I'm not sure that printk is the optimal user notification here.
What if we had a uevent so that udev could take action, such as issuing
an inquiry?
What if we scheduled some work so we could issue an inquiry and take
appropriate action?
> case UNIT_ATTENTION:
> + if (sense_hdr->asc == 0x2A && sense_hdr->ascq == 0x06)
> + /*
> + * ALUA status has changed. Report to host,
> + * no further action required... jml
> + */
> + sdev_printk(KERN_NOTICE, sdev,
> + "%s: Asymmetric access state has
> changed.\n",
> + CLARIION_NAME);
> + return SUCCESS;
> + break;
> if (sense_hdr->asc == 0x29 && sense_hdr->ascq == 0x00)
--
Matthew Wilcox Intel Open Source Technology Centre
"Bill, look, we understand that you're interested in selling us this
operating system, but compare it to ours. We can't possibly take such
a retrograde step."
^ permalink raw reply [flat|nested] 9+ messages in thread
* RE: [PATCH 1/1] scsi_dh: add ALUA notification for EMC Clariion devices
2008-09-23 15:57 ` Matthew Wilcox
@ 2008-09-23 16:04 ` Levy_Jerome
0 siblings, 0 replies; 9+ messages in thread
From: Levy_Jerome @ 2008-09-23 16:04 UTC (permalink / raw)

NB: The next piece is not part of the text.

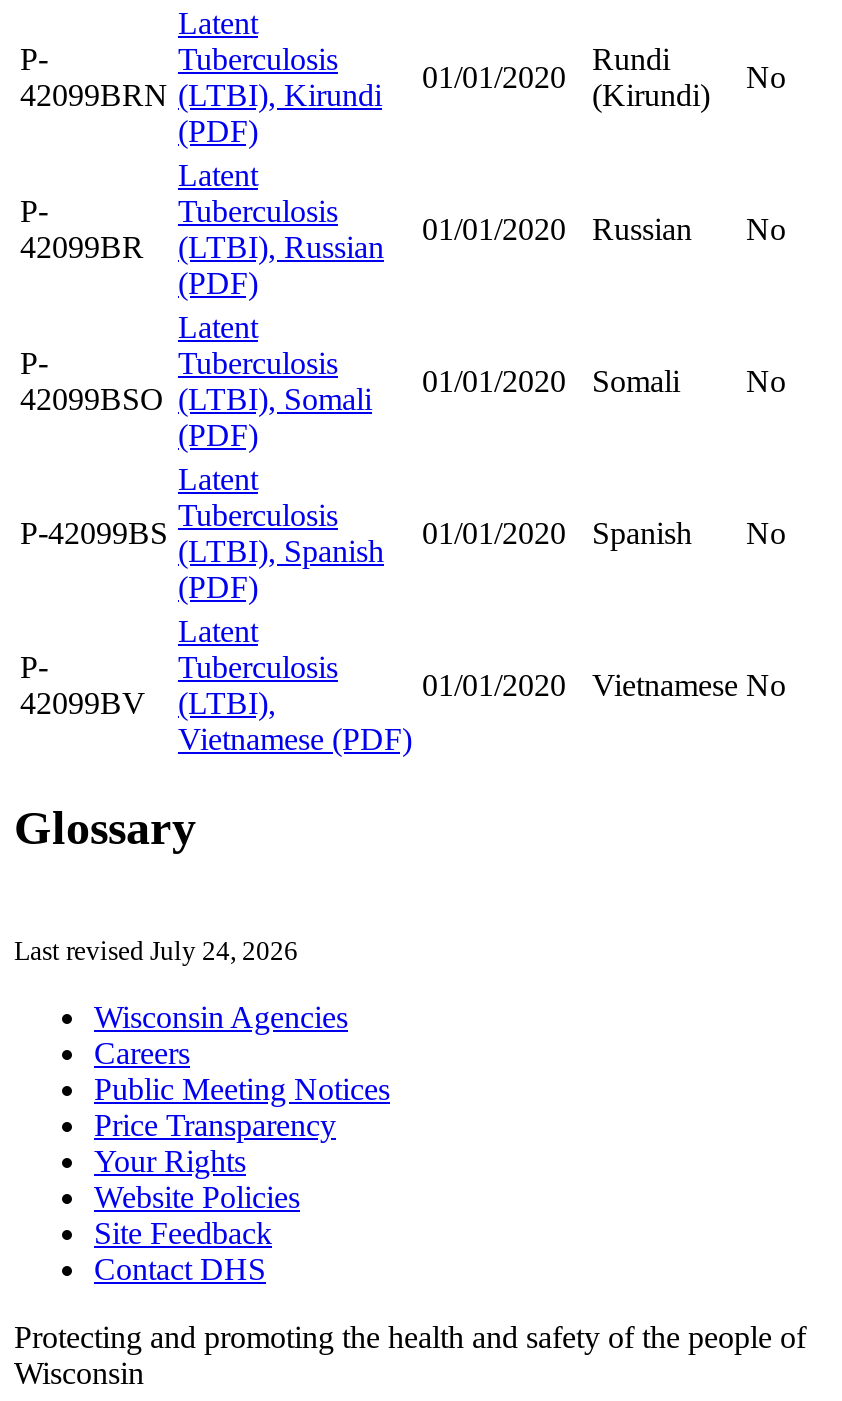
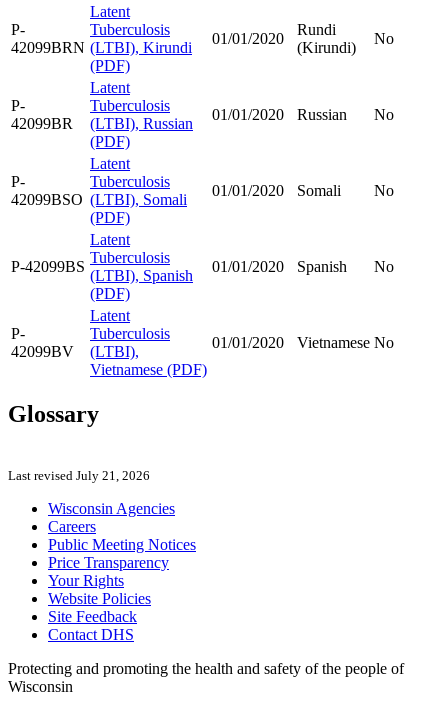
- Last revised July 24, 2026
+ Last revised July 21, 2026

To: matthew; +Cc: linux-scsi
There's no real action to take -- the array will handle the condition
properly. This is just an informative message. It _would_ be nice if we
displayed the actual status, and I could do that in a uevent. Is it
reasonable to run one in the context of a sense-code routine or are we
better off keeping it fast and simple?
The other thing I was thinking of was merely setting a flag and letting
dm-multipath do the reporting later on. I'd be open to either
approach... or better ideas...
Jerry Levy, Engineer IV
EMC Global Services Technical Support, PREM ISG
AMER Host Systems Software - UNIX
-----Original Message-----
From: Matthew Wilcox [mailto:matthew@wil.cx]
Sent: Tuesday, September 23, 2008 11:57 AM
To: Levy, Jerome
Cc: linux-scsi@vger.kernel.org
Subject: Re: [PATCH 1/1] scsi_dh: add ALUA notification for EMC Clariion
devices
On Tue, Sep 23, 2008 at 10:46:18AM -0400, Levy_Jerome@emc.com wrote:
> Adding sense code data decode and notification for optimal/non-optimal
> path changeover on Clariion devices. Unfortunately in the read sense
> code we can't do another inquiry, so we can't tell the user whether we
> are on the optimal or non-optimal path, only that a change has
occurred.
I'm not sure that printk is the optimal user notification here.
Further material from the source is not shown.